Suite aux récentes violences survenues à Paris samedi soir, lors de la victoire du PSG en Ligue des champions, Jordan Bardella, président du Rassemblement National, a exprimé des inquiétudes alarmantes, qualifiant ces événements de "guerre civile". Des déclarations similaires ont été faites par Éric Zemmour, qui a parlé d'une nécessité de "mater l'ennemi intérieur".
Sur BFMTV/RMC, Bardella a décrit les scènes de violence en ces termes : "Nous avons été témoins de scènes ressemblant à une guerre civile. Les destructeurs ne laissent rien sur leur passage, s'attaquant aux commerces, dégradant les abribus et incendiant des véhicules avant de passer au pillage. Je lance un appel aux Français : réveillez-vous, car ils s'approchent de vos domiciles."
Il a poursuivi en disant que "la France se transforme en un endroit où la sécurité et le plaisir semblent impossibles. Les manifestations sont désormais le théâtre de comportements prédateurs qui touchent chaque coin du pays.

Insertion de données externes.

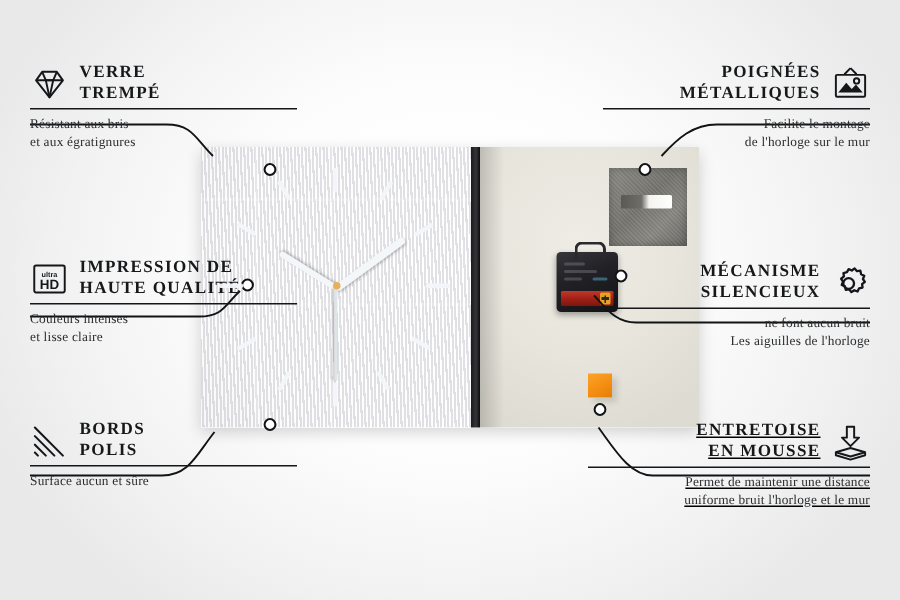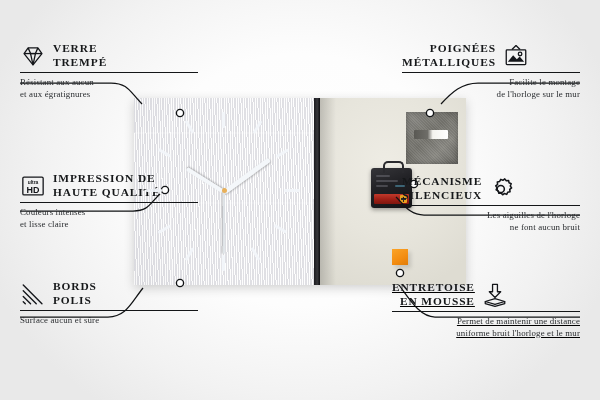--- a/index.html
+++ b/index.html
@@ -85,7 +85,7 @@
   .callout{position:absolute;width:178px;}
   .callout.right{text-align:right;}
   .head{display:flex;align-items:center;gap:7px;}
-  .callout.right .head{justify-content:flex-start;}
+  .callout.right .head{justify-content:flex-end;}
   .title{
     font-family:"Liberation Serif", serif;
     font-weight:bold;font-size:11.4px;letter-spacing:.9px;color:#16181a;

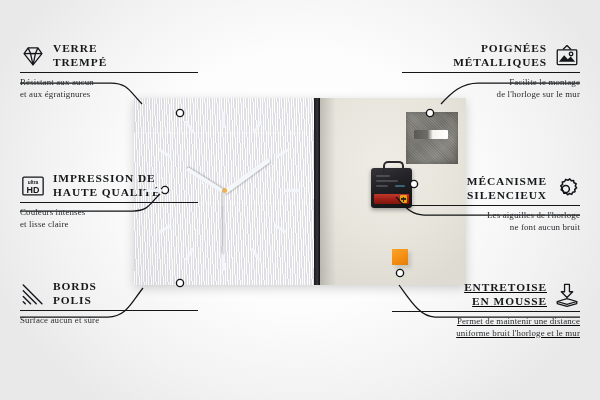--- a/index.html
+++ b/index.html
@@ -186,7 +186,7 @@
       </div>
     </div>
     <div class="rule"></div>
-    <div class="sub">Résistant aux aucun</div>
+    <div class="sub">Résistant aux bris</div>
     <div class="sub">et aux égratignures</div>
   </div>
 

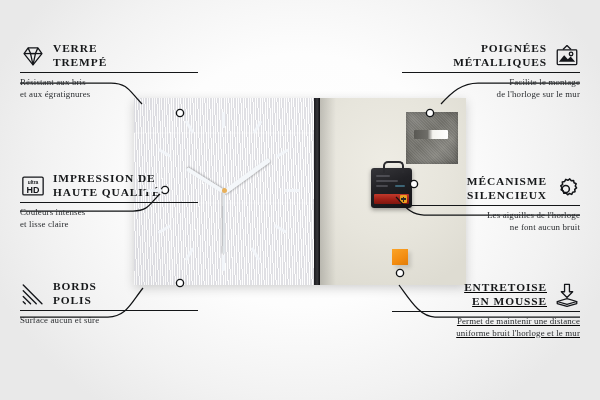--- a/index.html
+++ b/index.html
@@ -262,8 +262,8 @@
       </span>
     </div>
     <div class="rule"></div>
+    <div class="sub">ne font aucun bruit</div>
     <div class="sub">Les aiguilles de l'horloge</div>
-    <div class="sub">ne font aucun bruit</div>
   </div>
 
   <div class="callout right" style="left:392px;top:281px;width:188px;text-decoration:underline;">

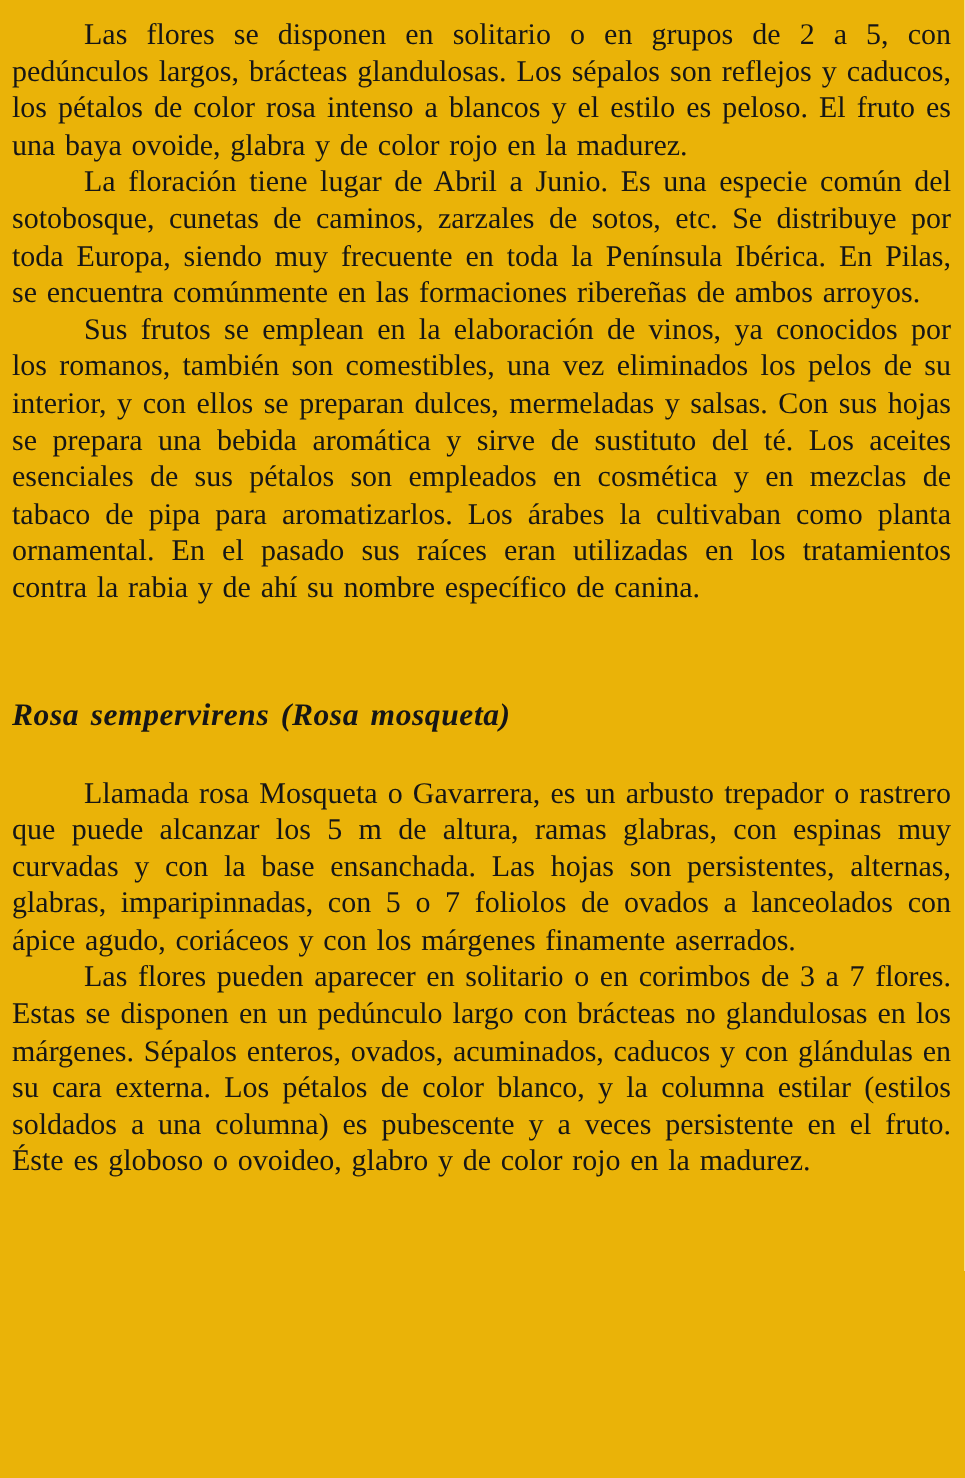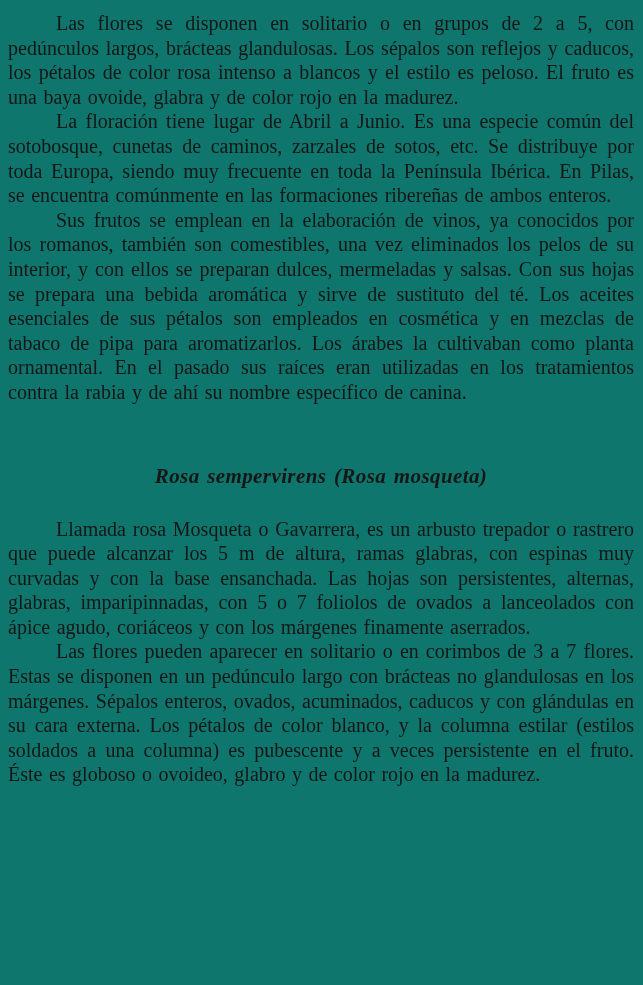--- a/index.html
+++ b/index.html
@@ -11,7 +11,7 @@
     position: relative;
     width: 643px;
     height: 985px;
-    background: #0f766e;
+    background: #eab308;
     box-sizing: border-box;
     padding: 11px 9px 0 8px;
     overflow: hidden;

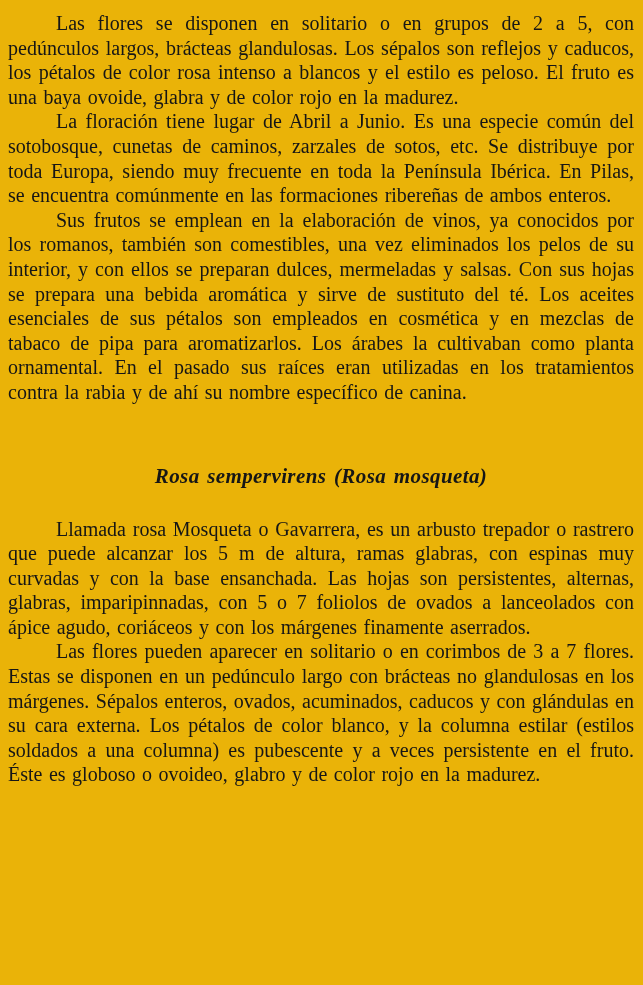--- a/index.html
+++ b/index.html
@@ -44,7 +44,7 @@
 
 <div class="page">
   <p class="para">Las flores se disponen en solitario o en grupos de 2 a 5, con pedúnculos largos, brácteas glandulosas. Los sépalos son reflejos y caducos, los pétalos de color rosa intenso a blancos y el estilo es peloso. El fruto es una baya ovoide, glabra y de color rojo en la madurez.</p>
-  <p class="para">La floración tiene lugar de Abril a Junio. Es una especie común del sotobosque, cunetas de caminos, zarzales de sotos, etc. Se distribuye por toda Europa, siendo muy frecuente en toda la Península Ibérica. En Pilas, se encuentra comúnmente en las formaciones ribereñas de ambos enteros.</p>
+  <p class="para">La floración tiene lugar de Abril a Junio. Es una especie común del sotobosque, cunetas de caminos, zarzales de sotos, etc. Se distribuye por toda Europa, siendo muy frecuente en toda la Península Ibérica. En Pilas, se encuentra comúnmente en las formaciones ribereñas de ambos arroyos.</p>
   <p class="para">Sus frutos se emplean en la elaboración de vinos, ya conocidos por los romanos, también son comestibles, una vez eliminados los pelos de su interior, y con ellos se preparan dulces, mermeladas y salsas. Con sus hojas se prepara una bebida aromática y sirve de sustituto del té. Los aceites esenciales de sus pétalos son empleados en cosmética y en mezclas de tabaco de pipa para aromatizarlos. Los árabes la cultivaban como planta ornamental. En el pasado sus raíces eran utilizadas en los tratamientos contra la rabia y de ahí su nombre específico de canina.</p>
   <h2 class="heading">Rosa sempervirens (Rosa mosqueta)</h2>
   <p class="para">Llamada rosa Mosqueta o Gavarrera, es un arbusto trepador o rastrero que puede alcanzar los 5 m de altura, ramas glabras, con espinas muy curvadas y con la base ensanchada. Las hojas son persistentes, alternas, glabras, imparipinnadas, con 5 o 7 foliolos de ovados a lanceolados con ápice agudo, coriáceos y con los márgenes finamente aserrados.</p>

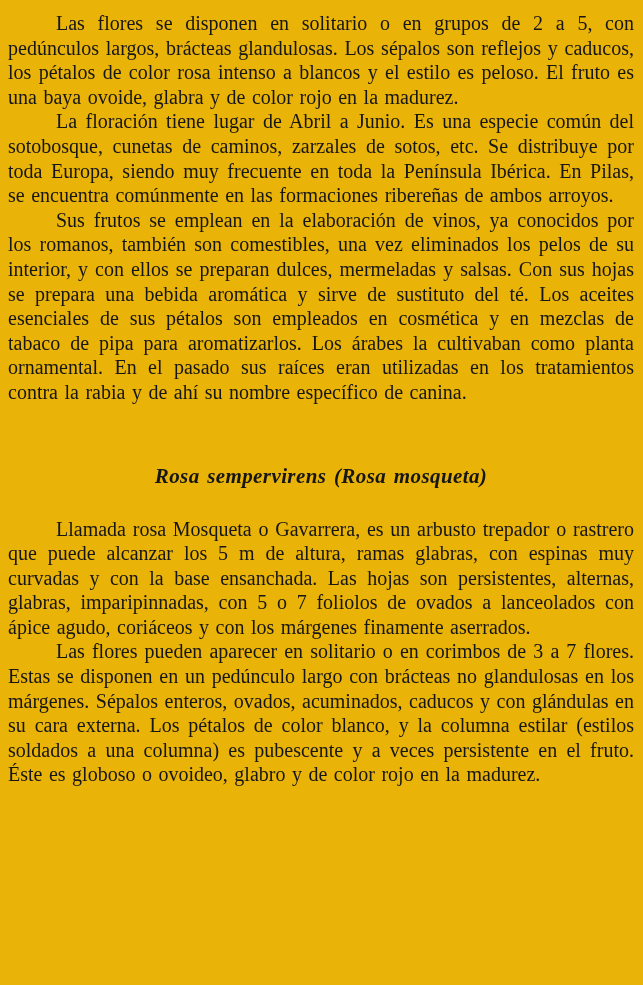--- a/index.html
+++ b/index.html
@@ -33,7 +33,6 @@
     font-weight: 700;
     font-style: italic;
     color: #161616;
-    text-align: center;
     text-indent: 0;
     letter-spacing: 0.4px;
     word-spacing: 2px;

Cette problématique sera centrale dans la future campagne présidentielle," a-t-il ajouté.
Le ministre de l'Intérieur, Laurent Nuñez, a révélé que les autorités avaient effectué plus de 890 interpellations pendant le week-end, une hausse de 45% par rapport aux incidents de la finale de la Ligue des champions en 2025, ce qui souligne l'urgence de la situation.
Éric Zemmour, quant à lui, a attribué ces violences à "une jeunesse arabo-musulmane venue des banlieues qui déferle sur Paris," ajoutant sur Sud Radio qu'il était crucial de "mater cet ennemi intérieur," tout en critiquant les ministres jugés insuffisamment actifs pour rétablir l'ordre. Ces déclarations marquent une escalade dans le discours politique sur la sécurité en France, révélant des fractures sociales que certains jugent préoccupantes.